• [Exercise details] With the pictures omitted, transcribe each line below exactly as it is.

• [Data shown]
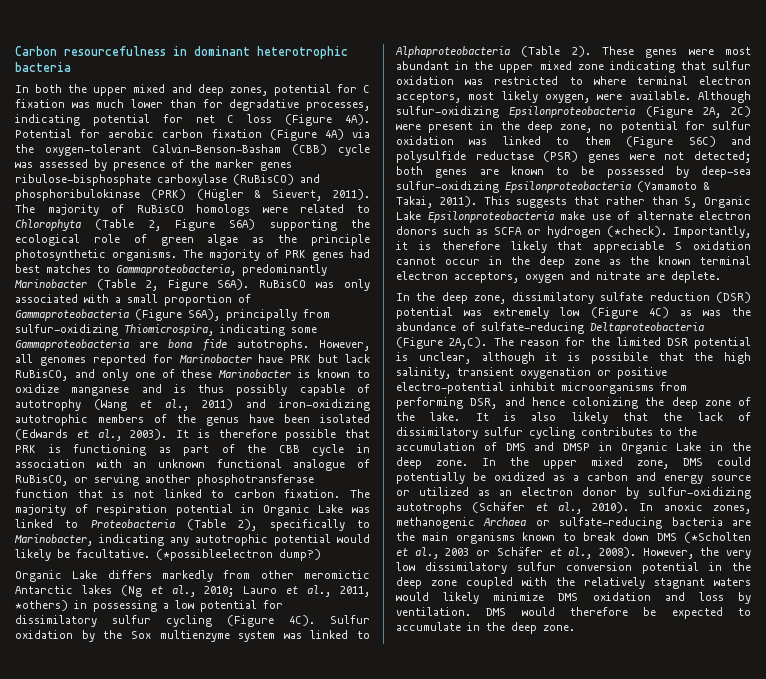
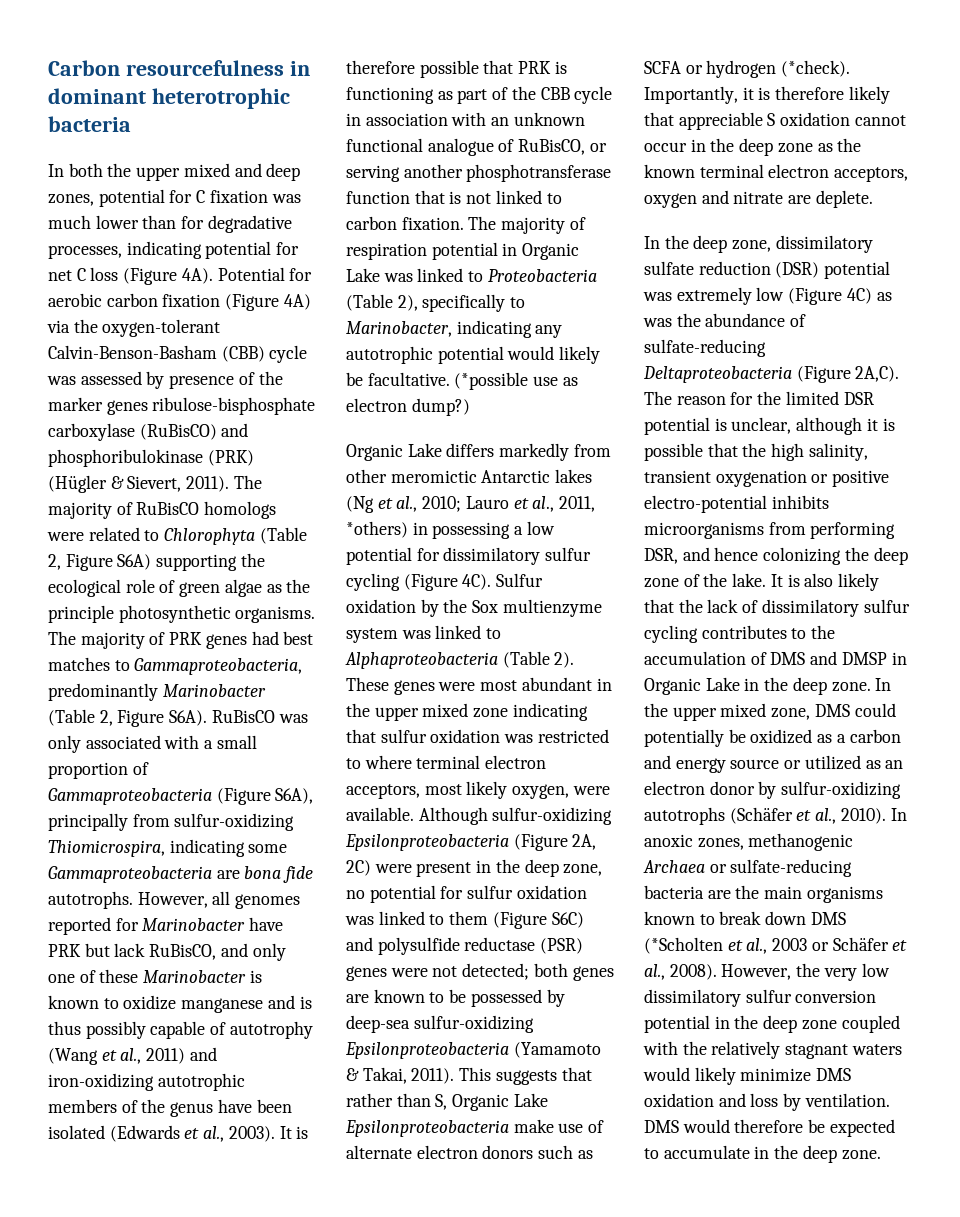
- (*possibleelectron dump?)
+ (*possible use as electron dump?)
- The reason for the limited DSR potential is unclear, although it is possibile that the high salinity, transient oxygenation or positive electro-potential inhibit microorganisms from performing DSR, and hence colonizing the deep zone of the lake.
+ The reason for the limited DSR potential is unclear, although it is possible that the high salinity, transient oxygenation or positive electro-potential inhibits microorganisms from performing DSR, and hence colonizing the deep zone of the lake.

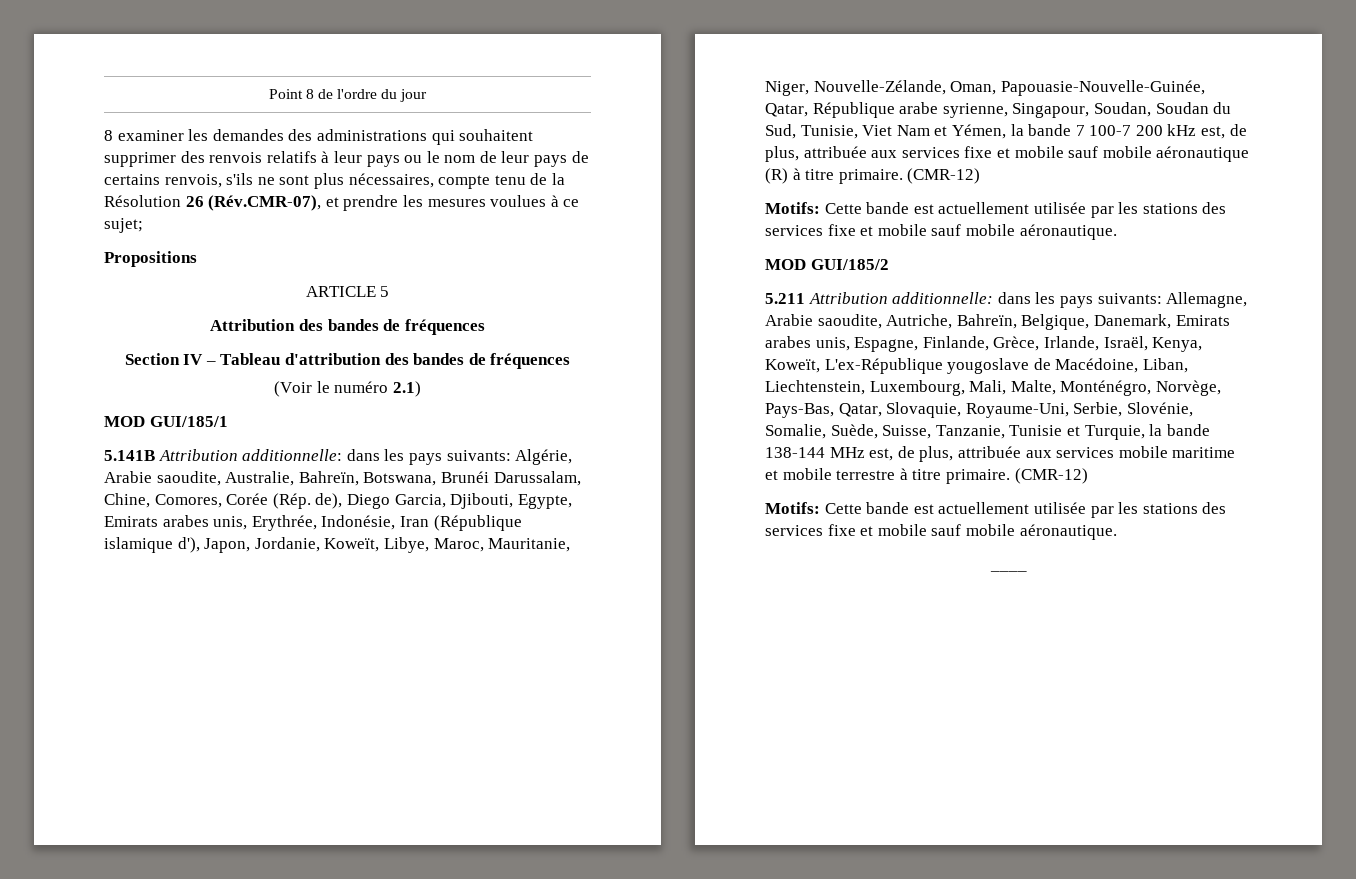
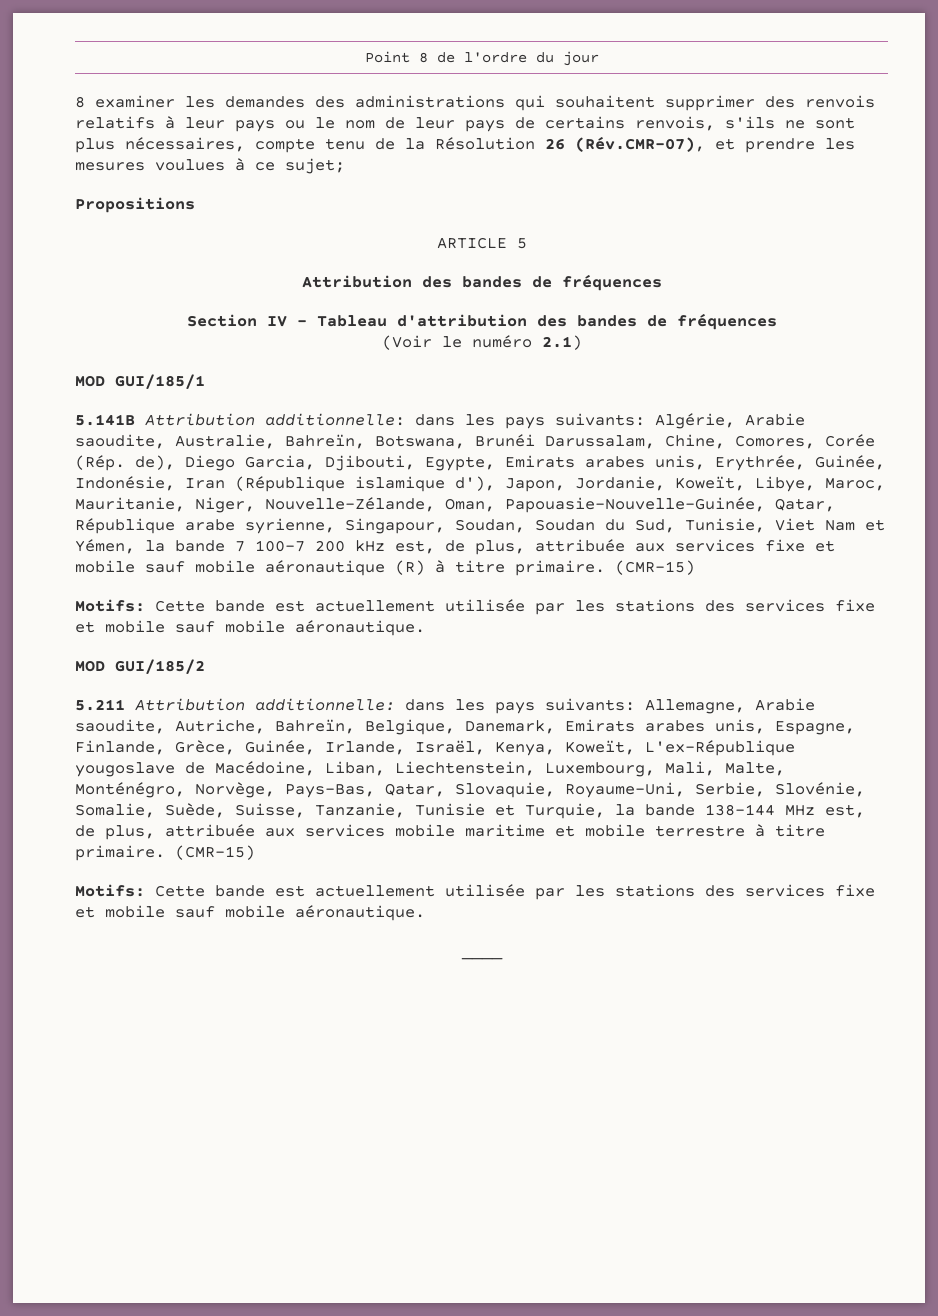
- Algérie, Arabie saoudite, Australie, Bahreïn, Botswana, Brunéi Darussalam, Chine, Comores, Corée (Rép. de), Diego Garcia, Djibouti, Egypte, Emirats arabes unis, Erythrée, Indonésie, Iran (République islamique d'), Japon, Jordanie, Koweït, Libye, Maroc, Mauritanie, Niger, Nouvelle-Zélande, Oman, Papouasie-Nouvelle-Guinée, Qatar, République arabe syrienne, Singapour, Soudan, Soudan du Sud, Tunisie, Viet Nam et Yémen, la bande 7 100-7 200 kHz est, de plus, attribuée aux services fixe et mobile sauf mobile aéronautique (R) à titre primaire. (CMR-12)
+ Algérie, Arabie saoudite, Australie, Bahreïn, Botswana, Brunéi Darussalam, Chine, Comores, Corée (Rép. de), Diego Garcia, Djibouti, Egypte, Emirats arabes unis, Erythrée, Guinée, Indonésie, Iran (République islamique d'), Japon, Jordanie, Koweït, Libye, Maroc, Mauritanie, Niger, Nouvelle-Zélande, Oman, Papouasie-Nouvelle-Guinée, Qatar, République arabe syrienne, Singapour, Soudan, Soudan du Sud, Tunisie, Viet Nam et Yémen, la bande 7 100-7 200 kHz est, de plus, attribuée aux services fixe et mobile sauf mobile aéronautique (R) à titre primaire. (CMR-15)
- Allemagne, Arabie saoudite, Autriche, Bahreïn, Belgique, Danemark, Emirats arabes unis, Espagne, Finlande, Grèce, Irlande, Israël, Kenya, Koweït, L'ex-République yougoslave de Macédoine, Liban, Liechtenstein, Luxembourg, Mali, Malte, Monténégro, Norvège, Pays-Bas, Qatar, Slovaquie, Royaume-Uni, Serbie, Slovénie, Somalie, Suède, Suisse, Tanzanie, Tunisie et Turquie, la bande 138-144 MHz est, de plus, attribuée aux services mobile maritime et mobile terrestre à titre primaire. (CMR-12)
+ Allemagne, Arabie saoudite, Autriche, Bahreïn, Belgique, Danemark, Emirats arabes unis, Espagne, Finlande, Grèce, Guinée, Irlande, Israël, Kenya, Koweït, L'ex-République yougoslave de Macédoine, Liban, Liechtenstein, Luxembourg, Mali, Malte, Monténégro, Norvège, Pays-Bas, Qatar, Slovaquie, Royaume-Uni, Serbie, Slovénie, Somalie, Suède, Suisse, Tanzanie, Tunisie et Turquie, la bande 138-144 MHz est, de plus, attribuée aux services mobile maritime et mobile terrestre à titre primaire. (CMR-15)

• [Answer space]
- (*possibleelectron dump?)
+ (*possible use as electron dump?)
- The reason for the limited DSR potential is unclear, although it is possibile that the high salinity, transient oxygenation or positive electro-potential inhibit microorganisms from performing DSR, and hence colonizing the deep zone of the lake.
+ The reason for the limited DSR potential is unclear, although it is possible that the high salinity, transient oxygenation or positive electro-potential inhibits microorganisms from performing DSR, and hence colonizing the deep zone of the lake.

- Algérie, Arabie saoudite, Australie, Bahreïn, Botswana, Brunéi Darussalam, Chine, Comores, Corée (Rép. de), Diego Garcia, Djibouti, Egypte, Emirats arabes unis, Erythrée, Indonésie, Iran (République islamique d'), Japon, Jordanie, Koweït, Libye, Maroc, Mauritanie, Niger, Nouvelle-Zélande, Oman, Papouasie-Nouvelle-Guinée, Qatar, République arabe syrienne, Singapour, Soudan, Soudan du Sud, Tunisie, Viet Nam et Yémen, la bande 7 100-7 200 kHz est, de plus, attribuée aux services fixe et mobile sauf mobile aéronautique (R) à titre primaire. (CMR-12)
+ Algérie, Arabie saoudite, Australie, Bahreïn, Botswana, Brunéi Darussalam, Chine, Comores, Corée (Rép. de), Diego Garcia, Djibouti, Egypte, Emirats arabes unis, Erythrée, Guinée, Indonésie, Iran (République islamique d'), Japon, Jordanie, Koweït, Libye, Maroc, Mauritanie, Niger, Nouvelle-Zélande, Oman, Papouasie-Nouvelle-Guinée, Qatar, République arabe syrienne, Singapour, Soudan, Soudan du Sud, Tunisie, Viet Nam et Yémen, la bande 7 100-7 200 kHz est, de plus, attribuée aux services fixe et mobile sauf mobile aéronautique (R) à titre primaire. (CMR-15)
- Allemagne, Arabie saoudite, Autriche, Bahreïn, Belgique, Danemark, Emirats arabes unis, Espagne, Finlande, Grèce, Irlande, Israël, Kenya, Koweït, L'ex-République yougoslave de Macédoine, Liban, Liechtenstein, Luxembourg, Mali, Malte, Monténégro, Norvège, Pays-Bas, Qatar, Slovaquie, Royaume-Uni, Serbie, Slovénie, Somalie, Suède, Suisse, Tanzanie, Tunisie et Turquie, la bande 138-144 MHz est, de plus, attribuée aux services mobile maritime et mobile terrestre à titre primaire. (CMR-12)
+ Allemagne, Arabie saoudite, Autriche, Bahreïn, Belgique, Danemark, Emirats arabes unis, Espagne, Finlande, Grèce, Guinée, Irlande, Israël, Kenya, Koweït, L'ex-République yougoslave de Macédoine, Liban, Liechtenstein, Luxembourg, Mali, Malte, Monténégro, Norvège, Pays-Bas, Qatar, Slovaquie, Royaume-Uni, Serbie, Slovénie, Somalie, Suède, Suisse, Tanzanie, Tunisie et Turquie, la bande 138-144 MHz est, de plus, attribuée aux services mobile maritime et mobile terrestre à titre primaire. (CMR-15)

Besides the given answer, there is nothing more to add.